# How much pulled pork?



## lintonkennels (Jun 2, 2010)

I am wanting to do some pulled pork for my sister-in laws grad party.  There is going to be ruffly 25 people not many kids I don't think.  I was just wondering about how many pounds should I be smoking to feed everyone.  I have never done any pork butts before.  The party is on Sunday and I was thinking about smoking on Saturday.  Any feed back you guys can give me will help out a lot.  Thanks a lot   O yeah almost for got I wilkl defently do some pictures for this smoke to.


----------



## newflame (Jun 2, 2010)

I would say you're gonna get about a 45-50% yield from pork butts after pulling, taking out fat, etc..so if you think about it like this, 10 lbs of uncooked pork butt is gonna give you about 5-5.5 lbs of cooked meat.  I always figure about .25 lbs per sandwich (which is a pretty decent sized sandwich) so if you've got 25 people, and you figure .25 lbs per sandwich you're gonna need 6.25 lbs of cooked meat for each person to have a sandwich...now you're probably thinking, some people are gonna have two sandwiches, i know i would..so I would plan on having about 10-12 lbs of cooked meat (you're probably gonna have leftovers but that's not a bad thing.) all in all i'd say two 10-12 lb raw, bone in pork butts should suit you just fine.  If you've never done one before make sure you do some reading up on how to prepare them correctly, also make sure that you leave yourself enough time to cook them, start saturday morning and you should be fine.  hope this helps.


----------



## graybeard (Jun 2, 2010)

Newflames math is about right butt I wood go with three, 7 pounders mainly because of the shorter smoking time.

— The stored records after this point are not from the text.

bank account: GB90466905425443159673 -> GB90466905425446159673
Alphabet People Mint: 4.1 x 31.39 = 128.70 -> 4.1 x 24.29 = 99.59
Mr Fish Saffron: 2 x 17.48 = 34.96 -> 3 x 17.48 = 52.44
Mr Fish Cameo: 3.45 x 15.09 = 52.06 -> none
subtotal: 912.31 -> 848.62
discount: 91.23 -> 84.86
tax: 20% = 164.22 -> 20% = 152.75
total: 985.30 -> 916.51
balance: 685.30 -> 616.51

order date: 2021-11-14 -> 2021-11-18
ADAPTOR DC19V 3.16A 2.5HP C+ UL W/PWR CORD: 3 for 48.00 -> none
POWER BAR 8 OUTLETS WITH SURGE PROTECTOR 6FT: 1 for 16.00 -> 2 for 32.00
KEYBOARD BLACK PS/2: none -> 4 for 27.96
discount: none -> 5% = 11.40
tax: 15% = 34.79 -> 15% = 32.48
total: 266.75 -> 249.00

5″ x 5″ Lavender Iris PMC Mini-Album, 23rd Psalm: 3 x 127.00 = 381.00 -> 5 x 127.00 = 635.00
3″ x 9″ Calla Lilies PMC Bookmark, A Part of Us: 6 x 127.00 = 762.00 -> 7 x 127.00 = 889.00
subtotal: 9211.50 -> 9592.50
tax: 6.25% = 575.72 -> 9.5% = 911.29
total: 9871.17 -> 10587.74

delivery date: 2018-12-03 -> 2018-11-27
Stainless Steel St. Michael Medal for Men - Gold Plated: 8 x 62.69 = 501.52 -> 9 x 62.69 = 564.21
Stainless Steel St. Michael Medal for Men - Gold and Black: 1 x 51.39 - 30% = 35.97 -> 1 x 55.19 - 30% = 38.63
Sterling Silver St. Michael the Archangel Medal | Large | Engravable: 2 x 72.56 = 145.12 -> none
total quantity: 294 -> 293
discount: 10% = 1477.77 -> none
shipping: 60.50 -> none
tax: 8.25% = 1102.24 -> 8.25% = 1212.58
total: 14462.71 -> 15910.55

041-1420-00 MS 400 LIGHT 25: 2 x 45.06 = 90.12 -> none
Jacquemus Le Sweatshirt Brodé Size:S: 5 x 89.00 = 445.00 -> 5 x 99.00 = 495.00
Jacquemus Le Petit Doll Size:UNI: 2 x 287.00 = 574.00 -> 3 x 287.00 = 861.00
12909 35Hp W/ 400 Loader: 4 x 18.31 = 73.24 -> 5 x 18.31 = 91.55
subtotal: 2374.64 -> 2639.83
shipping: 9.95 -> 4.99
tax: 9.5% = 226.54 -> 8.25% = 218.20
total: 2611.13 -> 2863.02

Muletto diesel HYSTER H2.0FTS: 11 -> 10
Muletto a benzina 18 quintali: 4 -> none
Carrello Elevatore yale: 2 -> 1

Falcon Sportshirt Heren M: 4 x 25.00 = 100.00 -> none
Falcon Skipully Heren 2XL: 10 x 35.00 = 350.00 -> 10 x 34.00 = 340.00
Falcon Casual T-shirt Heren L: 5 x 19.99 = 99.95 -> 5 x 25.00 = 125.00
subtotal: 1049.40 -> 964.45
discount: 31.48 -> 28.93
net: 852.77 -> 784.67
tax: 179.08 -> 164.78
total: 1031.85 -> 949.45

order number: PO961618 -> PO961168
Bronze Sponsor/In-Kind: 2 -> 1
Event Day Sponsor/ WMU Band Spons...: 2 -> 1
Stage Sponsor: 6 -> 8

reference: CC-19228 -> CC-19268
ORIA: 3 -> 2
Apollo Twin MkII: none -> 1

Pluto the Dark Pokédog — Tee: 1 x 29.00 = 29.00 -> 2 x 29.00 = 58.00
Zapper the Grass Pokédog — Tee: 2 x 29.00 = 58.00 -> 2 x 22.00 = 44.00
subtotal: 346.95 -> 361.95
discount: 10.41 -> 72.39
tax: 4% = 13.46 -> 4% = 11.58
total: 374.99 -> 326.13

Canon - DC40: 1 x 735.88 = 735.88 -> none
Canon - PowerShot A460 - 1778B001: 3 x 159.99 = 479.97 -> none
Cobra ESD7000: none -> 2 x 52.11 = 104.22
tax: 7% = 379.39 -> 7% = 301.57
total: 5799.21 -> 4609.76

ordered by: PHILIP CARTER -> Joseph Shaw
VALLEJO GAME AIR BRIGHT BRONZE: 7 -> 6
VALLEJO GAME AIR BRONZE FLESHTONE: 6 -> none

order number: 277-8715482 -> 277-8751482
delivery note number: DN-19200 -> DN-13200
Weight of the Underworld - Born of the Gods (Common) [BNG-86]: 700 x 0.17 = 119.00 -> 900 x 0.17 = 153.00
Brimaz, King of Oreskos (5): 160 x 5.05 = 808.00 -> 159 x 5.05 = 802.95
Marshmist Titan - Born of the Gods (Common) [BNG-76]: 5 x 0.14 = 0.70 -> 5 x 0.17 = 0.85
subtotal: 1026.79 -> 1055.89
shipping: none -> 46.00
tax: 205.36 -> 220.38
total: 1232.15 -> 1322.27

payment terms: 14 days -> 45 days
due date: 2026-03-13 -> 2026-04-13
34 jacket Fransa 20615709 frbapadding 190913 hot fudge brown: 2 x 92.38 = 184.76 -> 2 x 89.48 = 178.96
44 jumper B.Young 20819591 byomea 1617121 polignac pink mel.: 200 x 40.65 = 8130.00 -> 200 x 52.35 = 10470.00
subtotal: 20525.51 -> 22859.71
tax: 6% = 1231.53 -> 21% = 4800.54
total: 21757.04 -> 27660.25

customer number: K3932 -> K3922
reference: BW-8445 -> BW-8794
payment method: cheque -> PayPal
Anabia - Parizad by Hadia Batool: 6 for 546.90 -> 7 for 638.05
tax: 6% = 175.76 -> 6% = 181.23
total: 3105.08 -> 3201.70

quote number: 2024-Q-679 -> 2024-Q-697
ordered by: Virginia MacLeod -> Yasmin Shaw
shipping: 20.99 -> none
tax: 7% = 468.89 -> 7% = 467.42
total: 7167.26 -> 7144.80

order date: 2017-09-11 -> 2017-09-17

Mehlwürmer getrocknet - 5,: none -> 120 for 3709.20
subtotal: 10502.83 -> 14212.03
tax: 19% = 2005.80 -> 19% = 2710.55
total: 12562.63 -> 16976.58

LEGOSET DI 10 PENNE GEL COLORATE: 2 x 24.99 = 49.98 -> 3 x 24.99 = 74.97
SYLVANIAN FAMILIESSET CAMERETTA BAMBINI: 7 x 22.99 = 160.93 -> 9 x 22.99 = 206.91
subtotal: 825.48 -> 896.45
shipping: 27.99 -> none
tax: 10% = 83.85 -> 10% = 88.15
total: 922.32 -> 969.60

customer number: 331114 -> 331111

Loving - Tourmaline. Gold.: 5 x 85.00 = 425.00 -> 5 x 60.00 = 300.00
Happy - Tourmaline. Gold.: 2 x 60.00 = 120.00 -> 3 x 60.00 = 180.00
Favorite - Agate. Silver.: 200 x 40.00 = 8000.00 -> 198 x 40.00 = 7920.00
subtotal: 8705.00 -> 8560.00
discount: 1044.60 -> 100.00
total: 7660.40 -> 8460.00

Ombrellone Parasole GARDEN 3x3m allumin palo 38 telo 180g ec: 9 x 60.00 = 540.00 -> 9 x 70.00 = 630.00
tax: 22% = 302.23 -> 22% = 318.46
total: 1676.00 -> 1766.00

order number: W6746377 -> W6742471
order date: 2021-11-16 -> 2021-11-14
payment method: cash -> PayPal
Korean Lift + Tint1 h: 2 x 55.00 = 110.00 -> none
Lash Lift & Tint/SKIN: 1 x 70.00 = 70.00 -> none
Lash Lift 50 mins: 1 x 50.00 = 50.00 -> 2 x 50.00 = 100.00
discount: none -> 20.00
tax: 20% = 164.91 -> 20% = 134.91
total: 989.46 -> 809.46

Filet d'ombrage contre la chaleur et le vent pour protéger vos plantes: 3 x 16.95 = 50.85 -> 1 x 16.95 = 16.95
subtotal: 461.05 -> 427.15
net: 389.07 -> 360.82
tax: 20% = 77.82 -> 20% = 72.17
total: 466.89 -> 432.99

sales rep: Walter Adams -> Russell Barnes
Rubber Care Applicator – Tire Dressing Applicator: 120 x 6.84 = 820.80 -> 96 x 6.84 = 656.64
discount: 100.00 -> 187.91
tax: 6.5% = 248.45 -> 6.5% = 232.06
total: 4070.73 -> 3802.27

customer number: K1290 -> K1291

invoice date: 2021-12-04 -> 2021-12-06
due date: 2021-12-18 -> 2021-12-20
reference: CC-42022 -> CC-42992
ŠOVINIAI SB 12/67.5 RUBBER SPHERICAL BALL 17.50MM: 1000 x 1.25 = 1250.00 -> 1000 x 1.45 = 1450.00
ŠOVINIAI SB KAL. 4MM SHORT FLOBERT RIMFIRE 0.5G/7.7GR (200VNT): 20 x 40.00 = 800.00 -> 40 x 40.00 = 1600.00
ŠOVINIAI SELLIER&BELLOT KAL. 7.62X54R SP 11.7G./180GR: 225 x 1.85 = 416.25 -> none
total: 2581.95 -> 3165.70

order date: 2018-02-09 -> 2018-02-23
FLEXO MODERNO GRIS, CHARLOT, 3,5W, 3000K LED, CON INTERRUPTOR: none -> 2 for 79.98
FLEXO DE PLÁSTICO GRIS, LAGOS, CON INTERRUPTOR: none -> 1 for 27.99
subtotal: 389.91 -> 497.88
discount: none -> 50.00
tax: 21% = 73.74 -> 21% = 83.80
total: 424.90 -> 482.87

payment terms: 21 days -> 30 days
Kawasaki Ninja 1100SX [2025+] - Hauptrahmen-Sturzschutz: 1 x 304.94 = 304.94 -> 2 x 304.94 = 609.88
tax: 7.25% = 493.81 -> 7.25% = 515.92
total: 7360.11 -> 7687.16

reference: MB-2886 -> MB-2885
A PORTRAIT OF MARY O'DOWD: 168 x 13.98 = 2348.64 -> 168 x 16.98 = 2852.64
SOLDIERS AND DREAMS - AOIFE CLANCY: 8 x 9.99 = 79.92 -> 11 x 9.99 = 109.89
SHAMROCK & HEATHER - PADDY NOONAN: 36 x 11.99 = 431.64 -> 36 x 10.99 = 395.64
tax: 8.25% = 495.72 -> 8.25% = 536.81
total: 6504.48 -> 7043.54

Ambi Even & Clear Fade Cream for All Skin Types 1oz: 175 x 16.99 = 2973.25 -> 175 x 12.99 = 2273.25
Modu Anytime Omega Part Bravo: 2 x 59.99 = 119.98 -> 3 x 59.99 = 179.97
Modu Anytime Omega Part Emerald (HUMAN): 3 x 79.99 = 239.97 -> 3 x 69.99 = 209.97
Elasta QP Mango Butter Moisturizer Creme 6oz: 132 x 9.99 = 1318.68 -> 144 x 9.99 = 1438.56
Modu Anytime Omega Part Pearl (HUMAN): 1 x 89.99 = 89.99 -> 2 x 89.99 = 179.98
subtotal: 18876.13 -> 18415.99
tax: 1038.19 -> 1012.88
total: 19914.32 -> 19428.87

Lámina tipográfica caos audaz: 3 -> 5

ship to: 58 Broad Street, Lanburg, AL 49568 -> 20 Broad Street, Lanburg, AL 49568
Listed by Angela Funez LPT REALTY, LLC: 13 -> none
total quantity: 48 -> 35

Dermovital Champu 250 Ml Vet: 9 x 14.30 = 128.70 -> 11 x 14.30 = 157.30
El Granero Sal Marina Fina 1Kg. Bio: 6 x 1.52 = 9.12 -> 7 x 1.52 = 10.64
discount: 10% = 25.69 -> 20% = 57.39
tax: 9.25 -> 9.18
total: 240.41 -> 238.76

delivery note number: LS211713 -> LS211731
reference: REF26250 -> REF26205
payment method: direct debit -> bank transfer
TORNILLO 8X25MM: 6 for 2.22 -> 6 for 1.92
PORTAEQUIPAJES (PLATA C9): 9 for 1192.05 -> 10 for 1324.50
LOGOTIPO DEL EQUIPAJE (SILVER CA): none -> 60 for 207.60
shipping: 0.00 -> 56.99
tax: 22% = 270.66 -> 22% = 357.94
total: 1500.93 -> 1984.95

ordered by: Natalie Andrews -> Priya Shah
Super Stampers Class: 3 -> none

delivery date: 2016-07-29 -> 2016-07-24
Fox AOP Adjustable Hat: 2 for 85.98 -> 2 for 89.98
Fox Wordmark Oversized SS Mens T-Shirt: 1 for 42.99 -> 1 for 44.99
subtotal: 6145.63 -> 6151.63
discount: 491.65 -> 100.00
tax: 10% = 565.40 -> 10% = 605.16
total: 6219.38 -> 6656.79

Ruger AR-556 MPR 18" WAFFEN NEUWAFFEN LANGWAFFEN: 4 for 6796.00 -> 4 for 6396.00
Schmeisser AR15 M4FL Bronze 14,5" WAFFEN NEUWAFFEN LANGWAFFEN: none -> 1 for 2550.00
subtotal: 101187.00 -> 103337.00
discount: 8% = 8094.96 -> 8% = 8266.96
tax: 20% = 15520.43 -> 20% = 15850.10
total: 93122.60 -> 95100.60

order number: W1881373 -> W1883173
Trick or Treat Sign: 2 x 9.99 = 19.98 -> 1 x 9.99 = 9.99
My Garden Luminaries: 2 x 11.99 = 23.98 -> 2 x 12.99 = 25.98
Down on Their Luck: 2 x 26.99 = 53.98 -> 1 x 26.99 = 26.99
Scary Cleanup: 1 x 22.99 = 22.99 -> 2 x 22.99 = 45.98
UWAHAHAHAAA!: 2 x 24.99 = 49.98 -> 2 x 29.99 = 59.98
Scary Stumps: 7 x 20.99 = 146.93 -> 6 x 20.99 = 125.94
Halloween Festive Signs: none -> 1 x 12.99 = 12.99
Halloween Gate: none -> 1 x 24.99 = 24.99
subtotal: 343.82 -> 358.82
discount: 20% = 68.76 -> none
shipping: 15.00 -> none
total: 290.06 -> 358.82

Actually, I wood smoke 4 and enjoy the leftovers!!

beard


----------



## rbranstner (Jun 2, 2010)

Make sure you leave yourself plenty of time as they mentioned. Or are you planning on smoking them ahead of time and reheating them for the big day?


----------



## sqwib (Jun 3, 2010)

I agree with graybeard, you can always freeze in a vac sealer or ziploc and reheat in boiling water if you get porked out.


----------